The ECE professor, who specializes in semiconductor memory devices and circuits, was selected for his exceptional record of scholarship and service to the Institute.
Georgia Tech School of Electrical and Computer Engineering Professor Shimeng Yu was appointed to the Dean’s Professorship, effective on August 1, 2024.
He was selected to the five-year appointment for his exceptional record of scholarship and service to the Institute.
Yu joined ECE in 2018, bringing his expertise in semiconductor devices and integrated circuits for AI hardware. He currently runs the Laboratory for Emerging Devices and Circuits.
The primary challenge in current AI acceleration is the extensive data movement cost between the compute and memory components. His research aims to close that gap to greatly improve the compute throughput and energy efficiency through innovations in a variety of memory technologies and 3D integration.
His research has received support from federal agencies like the National Science Foundation, the Defense Advanced Research Projects Agency (DARPA), Intelligence Advanced Research Projects Activity, and the Department of Education, as well as from industry sponsors such as the Semiconductor Research Corporation (SRC), Intel, the Taiwan Semiconductor Manufacturing Company, Samsung, SK Hynix, Qualcomm, Sony, IMEC, and Google.
He's received recognition and awards from some of the top organizations in his field. He was named an IEEE Fellow for his contributions to non-volatile memories and in-memory computing, and won Intel's Outstanding Researcher Award for a prototype small-scale accelerator chip that is able to quantify uncertainty in modern computer hardware, allowing for improved computing robustness.
Yu holds many other responsibilities outside of his ECE appointments for building ecosystem in the research community.
He leads the open-source NeuroSim platform that provides a benchmark tool for AI hardware that encompasses a wide range of technology flavors and supports machine learning algorithms from convolutional neural networks to transformers.

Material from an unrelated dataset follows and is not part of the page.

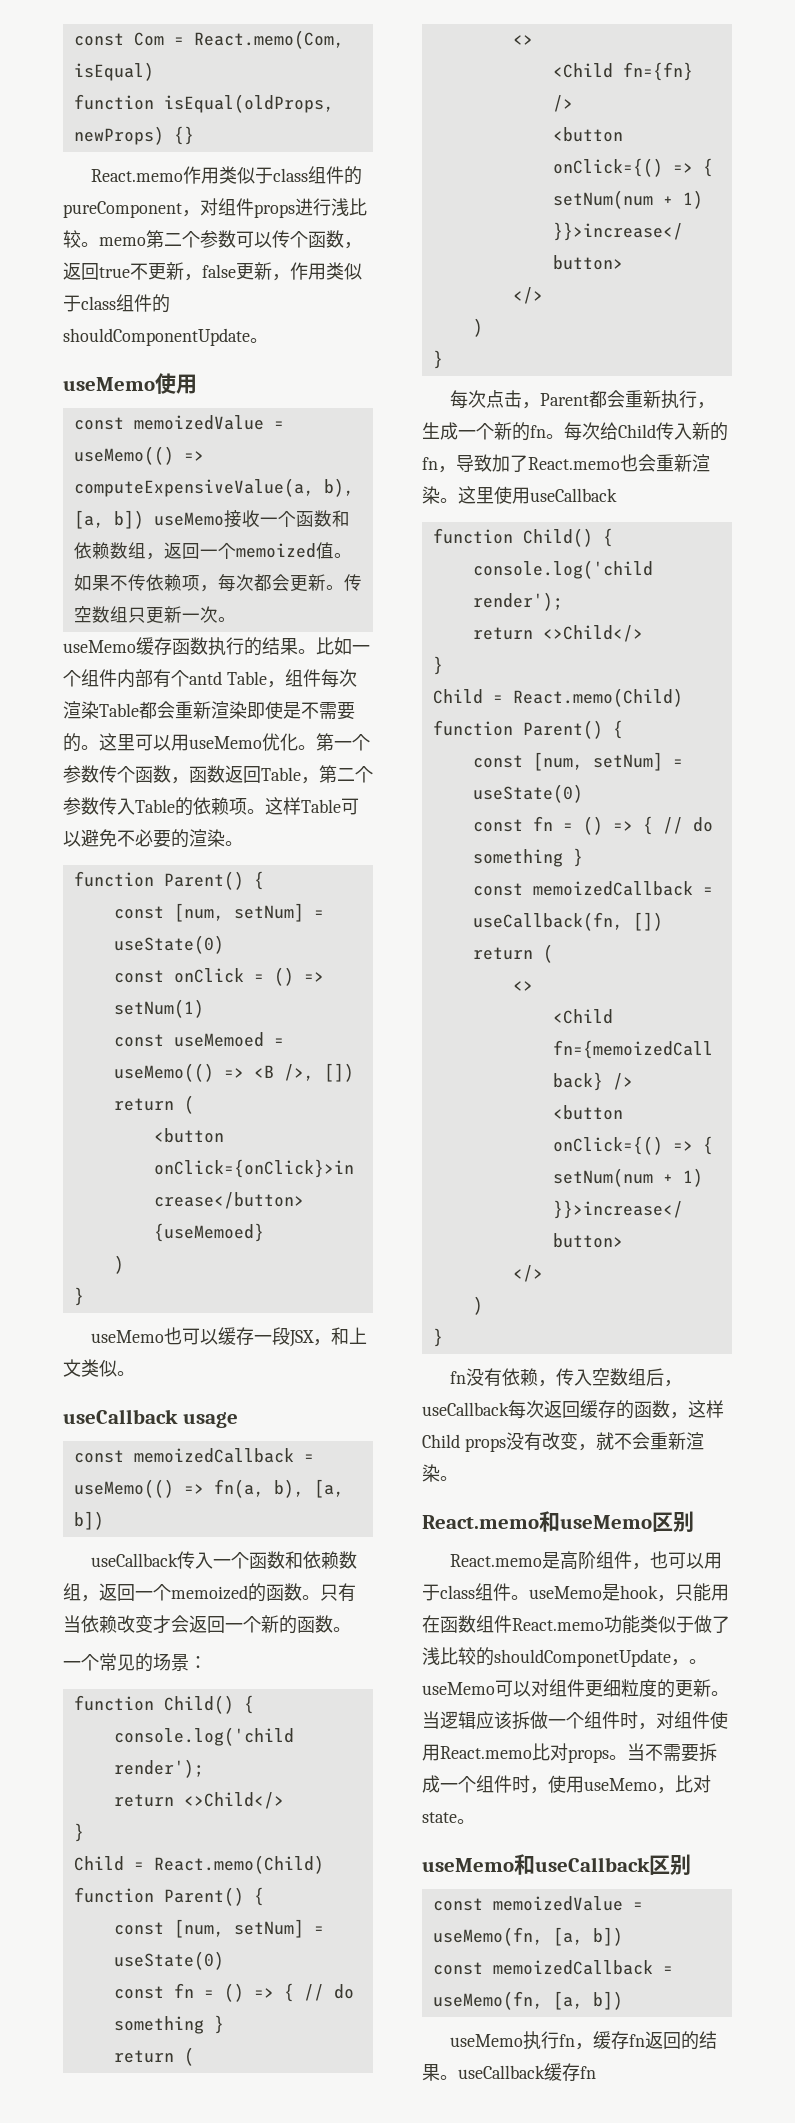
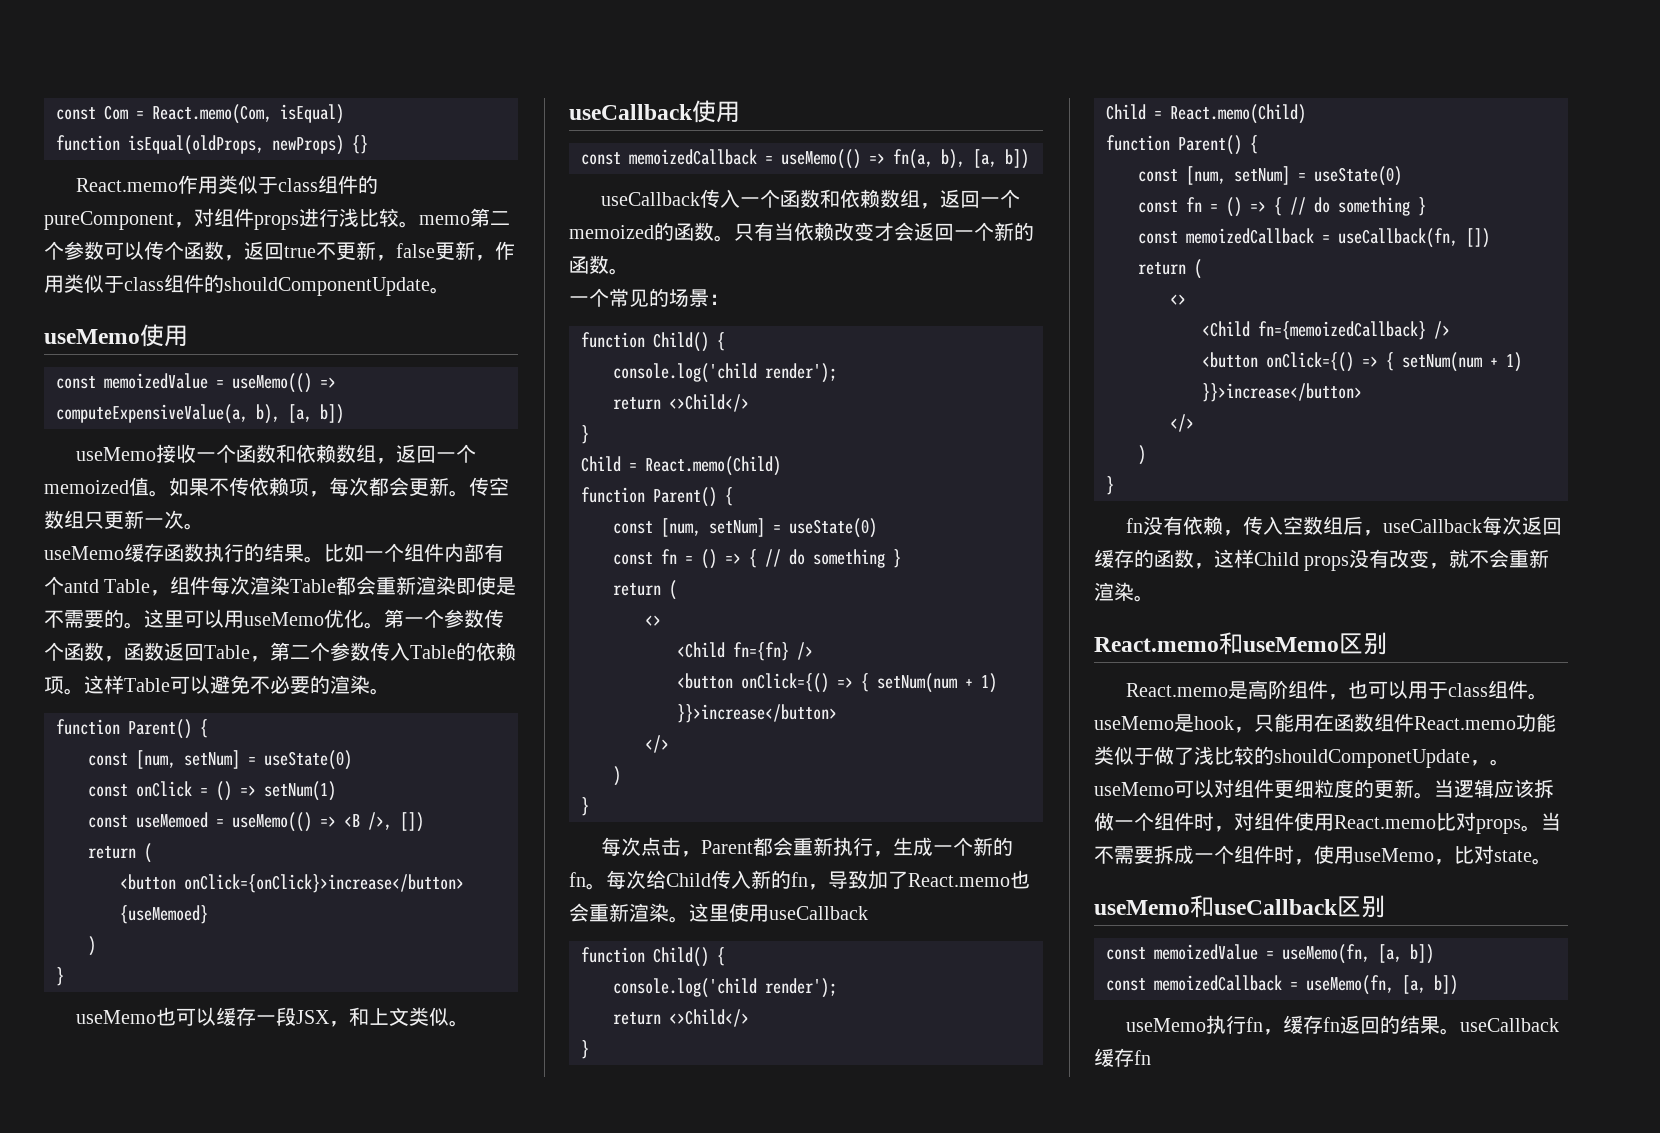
(144, 519) none -> (344, 414) //
[182,1412,238,1428] usage -> [692,100,740,123] 使用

He is also the theme lead of two SRC/DARPA Joint University Microelectronics Program (JUMP) 2.0 centers on intelligent memory/storage and heterogeneous/monolithic 3D integration, as well as serving as the technical program committee for two flagship conferences in the field of semiconductors: IEEE International Electron Devices Meeting and IEEE Symposium on VLSI Technology and Circuits.
Yu also has a series of YouTube lectures that aim to train the next generation of engineers with domain expertise in memory technologies.
He received the B.S. degree in microelectronics from Peking University in 2009, and the M.S. degree and Ph.D. degree in electrical engineering from Stanford University in 2011 and 2013, respectively.
Before coming to ECE he was an assistant professor at Arizona State University from 2013 to 2018.